A land settled by Planters, Patriots, and Politicians
Rivers wind through hamlets of land, leading to large, historic, gracious waterfront estates throughout Talbot County. Viewed from the road, these estates are recognizable by long, tree-lined private driveways. Some houses have a sign with the house’s original name. During the 1600, 1700, and early 1800s, many of these estates were plantations owned by early landowners of Maryland. The Lloyd, Tilghman, and Goldsborough families were a few of the early settlers in Talbot County. They were planters, patriots, and politicians. These families served in the American Revolution and the U.S. Civil War.
The Lloyd family built Wye House, a stately antebellum plantation on the Miles Rivers. The famous enslaved Fredrick Douglass was born several miles away, across the fields at Tuckahoe plantation. Once he became of age, Frederick Douglass spent his first enslaved years during his early childhood at Wye House. Later in life, as a freeman, Frederick Douglass returned to visit the plantation and its then-owners. Fredrick Douglass writes about his experience at Wye House in his autobiography “My Bondage and My Freedom,” published in 1855.
The early families of Talbot County frequently intermarried, resulting in many grand estates that still exist today. I have been fortunate to visit these privately owned, remarkable properties by attending charity events that feature house tours.
Tilghman Island is a surprisingly small island in Talbot County surrounded by the Chesapeake Bay and the Choptank River. Additionally it is a great destination to photograph commercial fishing boats, water views, and architecture. Indigenous Native American groups initially inhabited Tilghman Island. You can still find arrowheads along the shoreline. British soldiers occupied the island during the winter of 1814. Today, watermen live and work on Tilghman Island fishing for oysters, crabs, and fish. Also, local boat captains offer fishing charters. You will see many photos from here in my Fine Art Photography of Maryland.
Situated north of Tilghman Island is the historic town of St. Michaels. Local lore is that it was “the town that fooled the British” during the War of 1812. Residents hung lanterns in high places to misguide British gunfire from a water attack on the Chesapeake Bay. While some homes were damaged, the British withdrew, and the town survived. St. Michaels is also associated with Frederick Douglass. The St. Michaels Museum offers a Frederick Douglass Walking Tour to see the historical sites related to his time there.
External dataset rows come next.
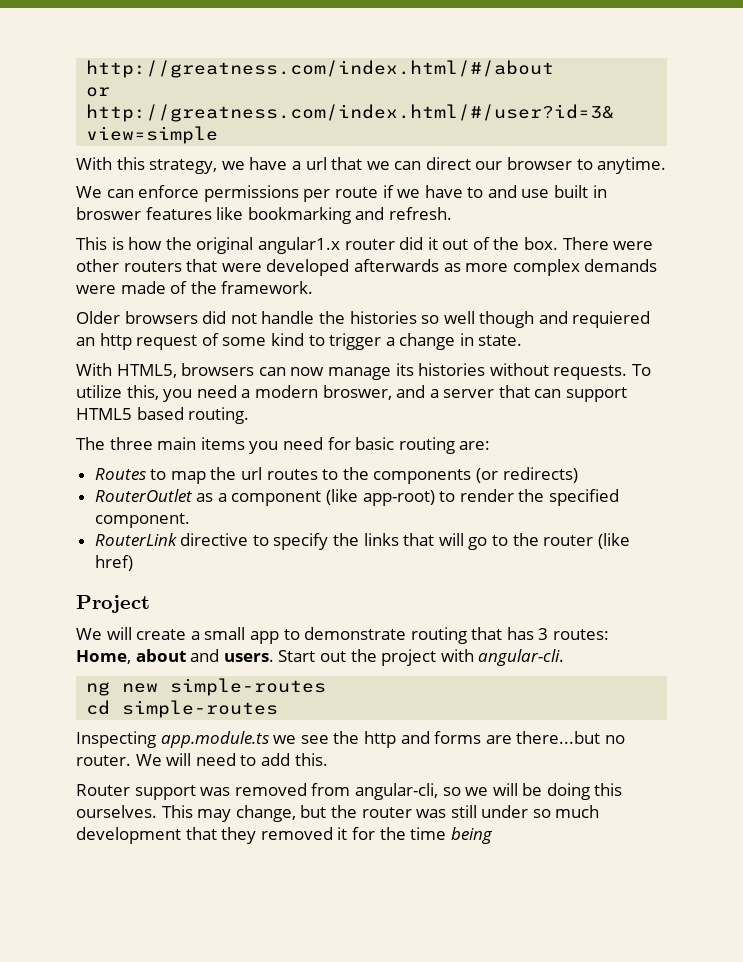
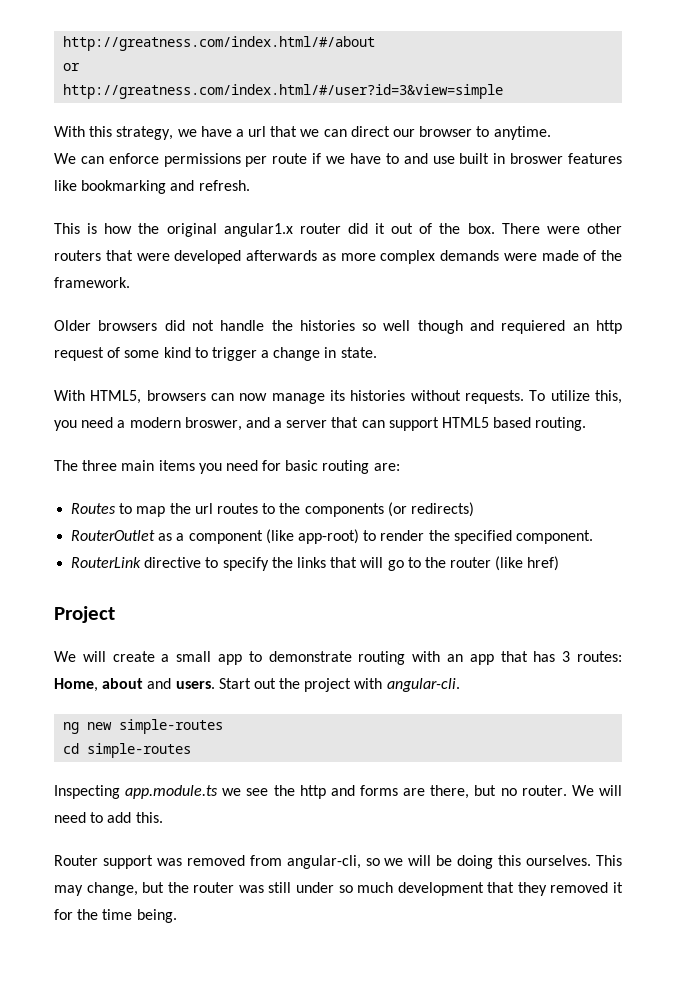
- We will create a small app to demonstrate routing that has 3 routes: Home, about and users.
+ We will create a small app to demonstrate routing with an app that has 3 routes: Home, about and users.
- Inspecting app.module.ts we see the http and forms are there...but no router.
+ Inspecting app.module.ts we see the http and forms are there, but no router.
- This may change, but the router was still under so much development that they removed it for the time being
+ This may change, but the router was still under so much development that they removed it for the time being.

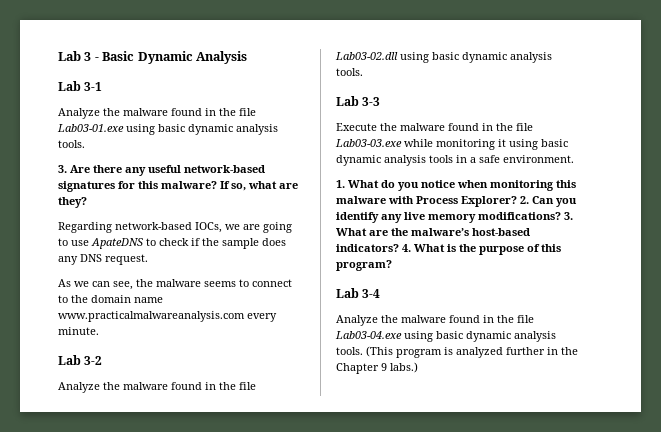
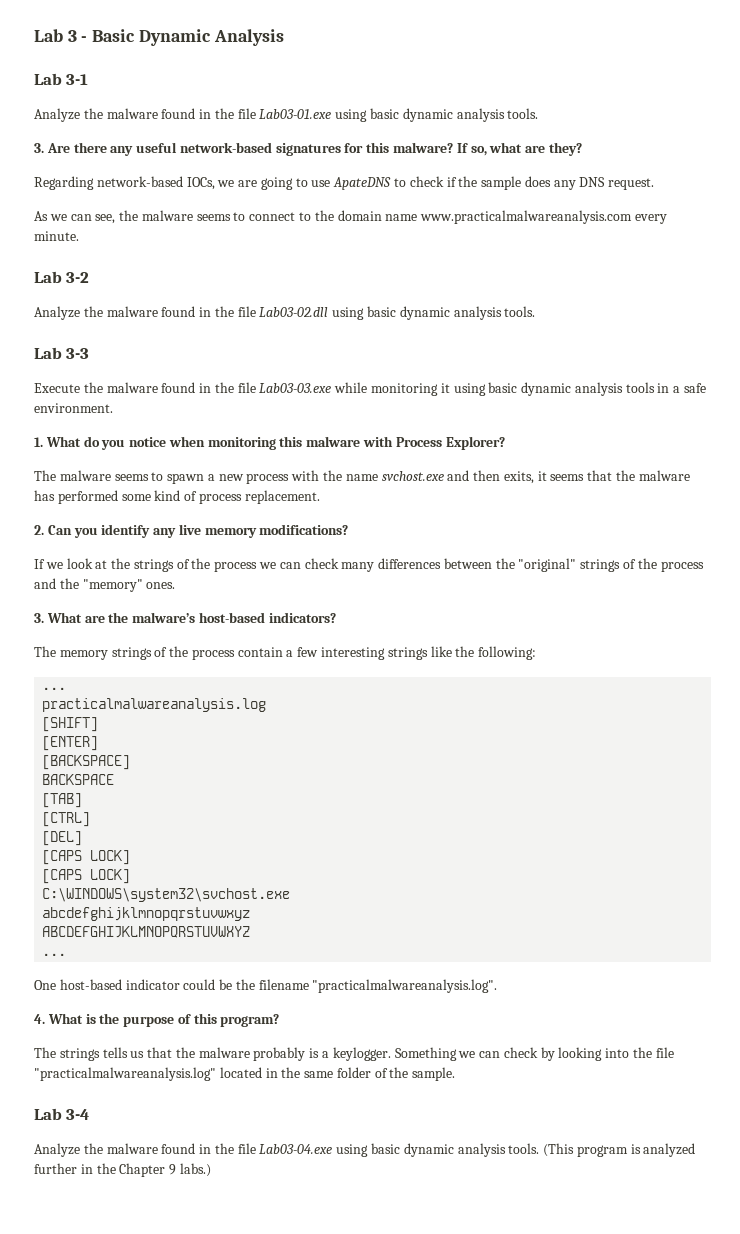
- 1. What do you notice when monitoring this malware with Process Explorer? 2. Can you identify any live memory modifications? 3. What are the malware’s host-based indicators? 4. What is the purpose of this program?
+ 1. What do you notice when monitoring this malware with Process Explorer?
+ The malware seems to spawn a new process with the name svchost.exe and then exits, it seems that the malware has performed some kind of process replacement.
+ 2. Can you identify any live memory modifications?
+ If we look at the strings of the process we can check many differences between the "original" strings of the process and the "memory" ones.
+ 3. What are the malware’s host-based indicators?
+ The memory strings of the process contain a few interesting strings like the following:
+ ...
+ practicalmalwareanalysis.log
+ [SHIFT]
+ [ENTER]
+ [BACKSPACE]
+ BACKSPACE
+ [TAB]
+ [CTRL]
+ [DEL]
+ [CAPS LOCK]
+ [CAPS LOCK]
+ C:\WINDOWS\system32\svchost.exe
+ abcdefghijklmnopqrstuvwxyz
+ ABCDEFGHIJKLMNOPQRSTUVWXYZ
+ ...
+ One host-based indicator could be the filename "practicalmalwareanalysis.log".
+ 4. What is the purpose of this program?
+ The strings tells us that the malware probably is a keylogger. Something we can check by looking into the file "practicalmalwareanalysis.log" located in the same folder of the sample.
The Choptank River, Blackwater National Wildlife Refuge and the Underground Railroad
Nearby Talbot County is Dorchester County, the largest county on the eastern shore. Dorchester was settled in 1669 by early landowners. The Chesapeake Bay and Choptank River border it.
Harriett Tubman was born, enslaved, and conducted the underground railroad in Dorchester County. The Harriett Tubman Museum and Educational Center provide visitors with information about not only Harriett’s enslaved life but also the famous underground railroad. Harriett navigated the swampy waters of Blackwater Refuge to guide the enslaved to escape northward to freedom on the underground railroad. Today, Blackwater National Wildlife Refuge, located in Cambridge, Maryland, is miles of picturesque wetlands and forests offering a refuge for migratory birds, waterfowl, Canadian geese, and bald eagles. An excellent destination for wildlife and nature photography.
Within Dorchester County is historic Cambridge. The English settled in Cambridge in 1684, building large plantations. Downtown Cambridge is a contrast of loveliness and darkness. Beautiful, historic homes line the downtown streets of Cambridge towards the Choptank River. A few blocks away is the historic Dorchester County Court House. During the 1800s, the courthouse was the site of slave auctions and public hangings. Ultimately, during the 1960s, Cambridge was the site of civil rights marches ending racial segregation in the county.
Further south in Dorchester County is Hoopers Island on the Chesapeake Bay. The Hooper family settled on the island in the 1600s. Hooper’s descendants were active in the American Revolution on the Eastern Shore. Hoopers Island is now home to commercial watermen and boating captains offering fishing charters. A beautiful, rustic area to photograph.
Eastward to the Atlantic Ocean is Assateague Island. Assateague is a barrier island between the Delmarva Peninsula and the Atlantic Ocean. First home to the Assateague Native Americans, it was later conquered by the British in the 1660 and 1700s, overtaking the Assateague Native American People. The island now attracts visitors for its rustic beaches, feral horses, and lighthouse. Overall, the Eastern Shore of Maryland holds fascinating places worth exploring and photographing.